Another song that was influenced by Young was called "Mrs. Young," written by original Weezer bassist Matt Sharp. The title of that song was later changed to "Please Let That Be You" and the track was recorded by Sharp's side project band The Rentals in 1993.
This song was the B-side to Weezer's massive hit "Buddy Holly
." Early on, frontman Rivers Cuomo didn't want "Buddy Holly" released as a single and didn't even want to include it on the band's self-titled debut album in 1994. After some convincing by producer and Cars frontman Ric Ocassek, Cuomo agreed to put the track on the album.
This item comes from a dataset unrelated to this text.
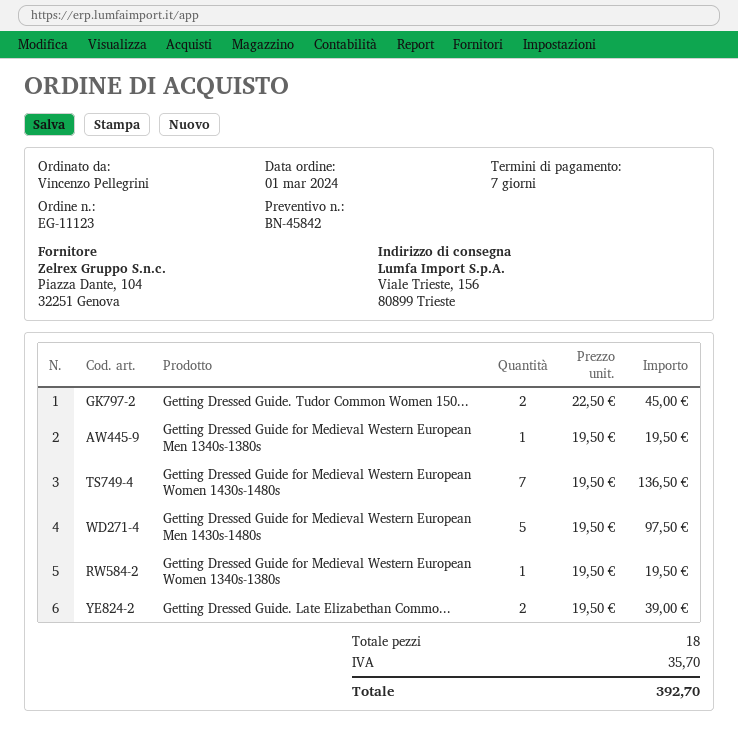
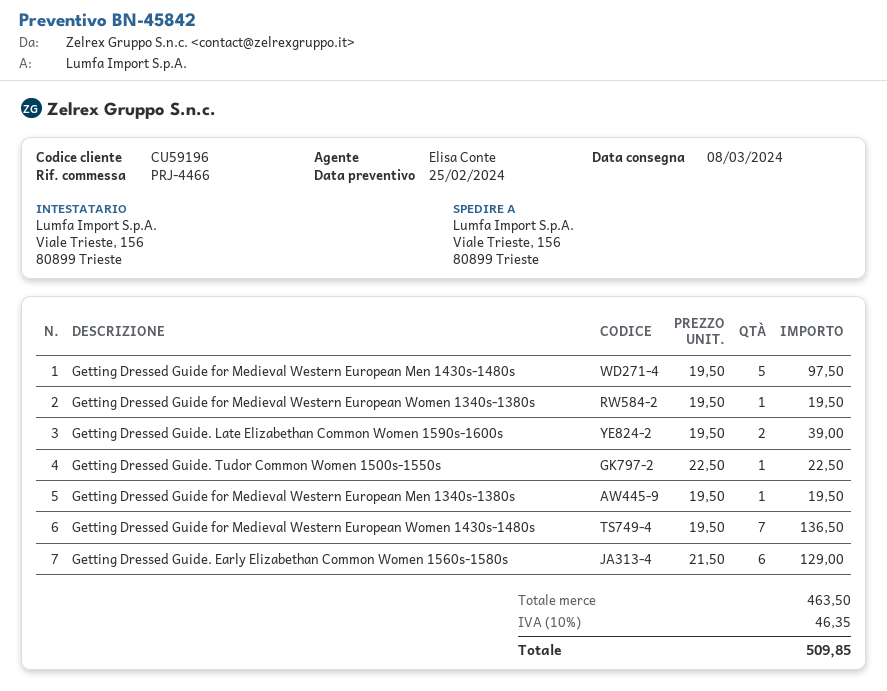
Getting Dressed Guide. Tudor Common Women 150...: 2 x 22.50 = 45.00 -> 1 x 22.50 = 22.50
Getting Dressed Guide. Early Elizabethan Common Women 1560s-1580s: none -> 6 x 21.50 = 129.00
tax: 35.70 -> 46.35
total: 392.70 -> 509.85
This song was recorded by Dale Johnson, a student at Layola Marymount who was taking a class in music recording and sound engineering. Johnson worked with Weezer to record the tune for one of his class projects. The track was recorded live on April 15, 1993 with no overdubs.
Johnson recalled that the band was happy with his version but added: "I never entirely was completely satisfied. I mean, there's only so much you can do with a live take and only a few hours! Rivers seemed to be really amazed when I told him I only got a B+ on the project."
This song was first delegated to the DGC Rarities, Vol. 1 compilation album after some convincing from A&R man Todd Sullivan. At first, the band was concerned that their live version of the song was not good enough to be released on an album full of studio tracks from other DGC artists. Sullivan eventually convinced Weezer that the take had an amazing feel and that the world needed to hear it.
This is one of the few officially released Weezer songs that features originally guitarist Jason Cropper before he was replaced by Brian Bell. The band recorded the song with the intention of it being their first 7", but for some reason it was never released as a single.